------ EXTRACTED MATERIAL ------

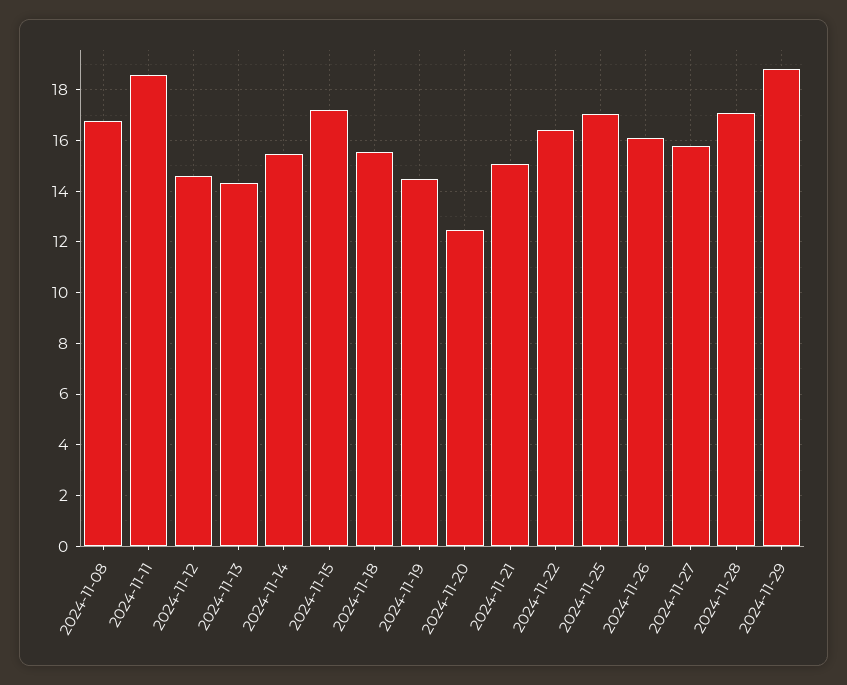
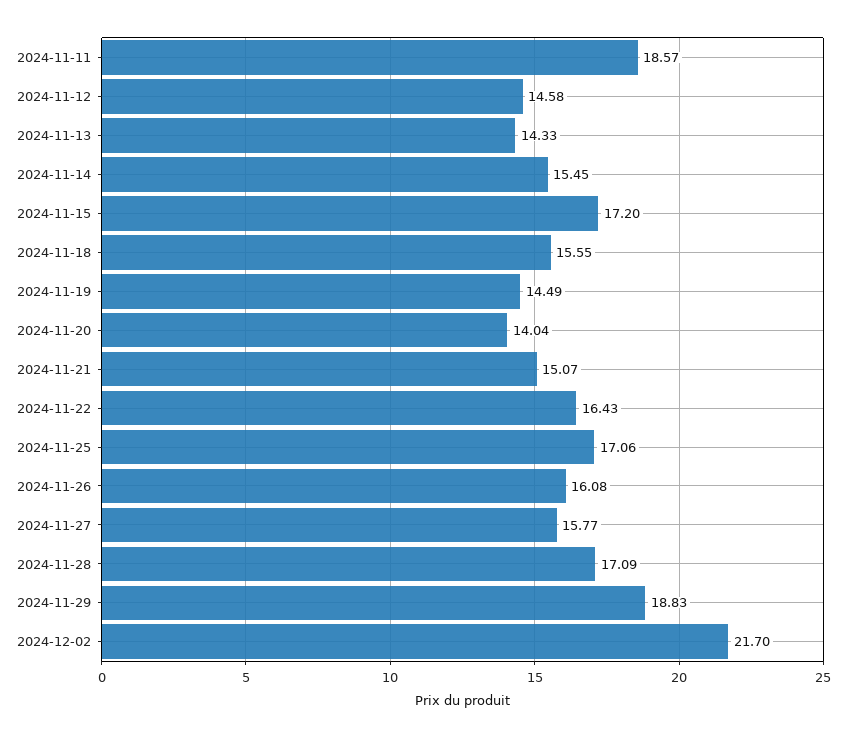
2024-11-08: 16.75 -> none
2024-11-20: 12.5 -> 14.04
2024-12-02: none -> 21.7

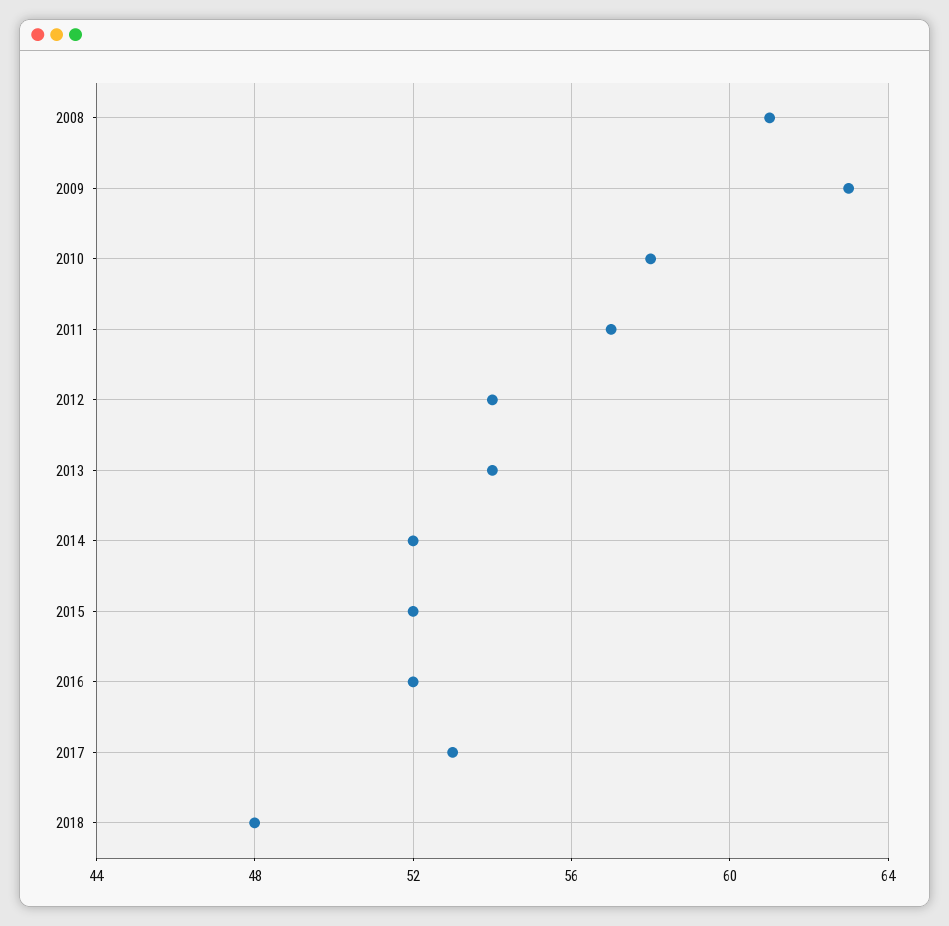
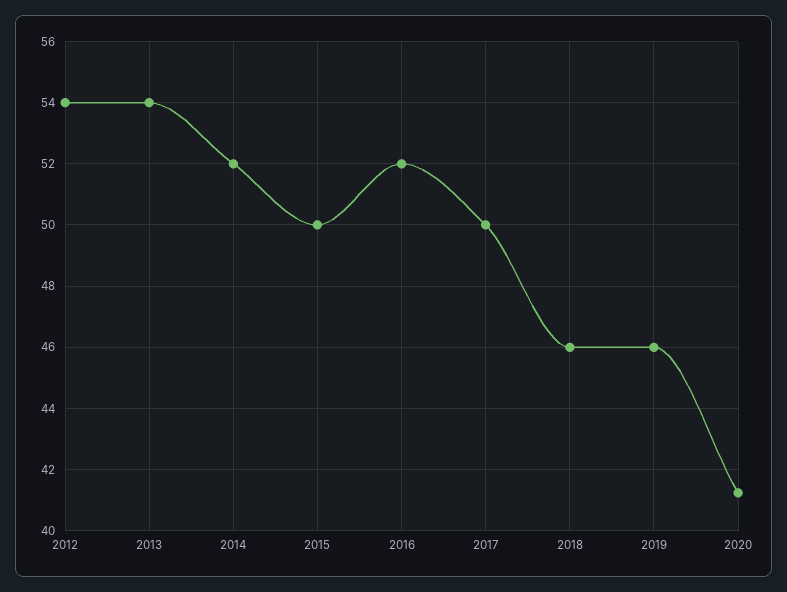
2008: 61 -> none
2009: 63 -> none
2010: 58 -> none
2011: 57 -> none
2015: 52 -> 50
2017: 53 -> 50
2018: 48 -> 46
2019: none -> 46
2020: none -> 41.2

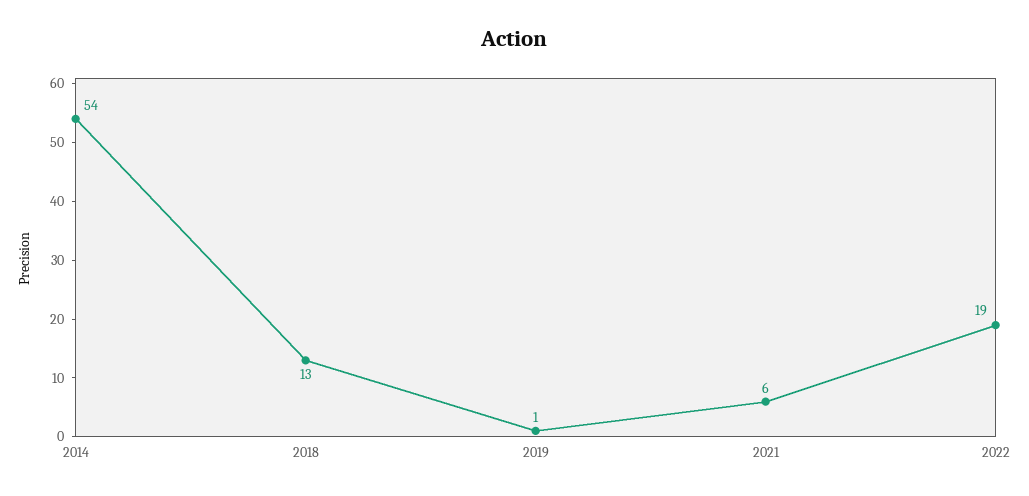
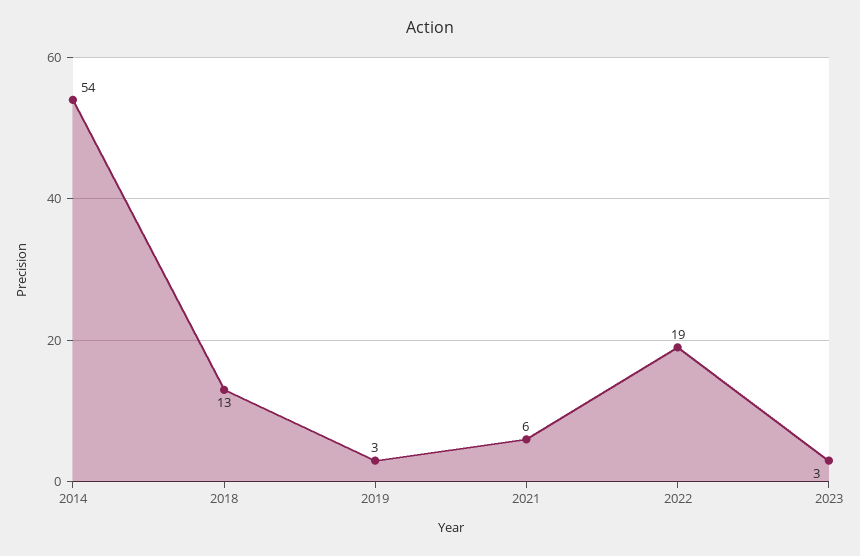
2019: 1 -> 3
2023: none -> 3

------

> [INSTRUCTIONS TO FOLLOW]
Give the number of lines above in which the word "none" occurs, with nothing else.

> [OUTPUT FOR THIS EXERCISE]
9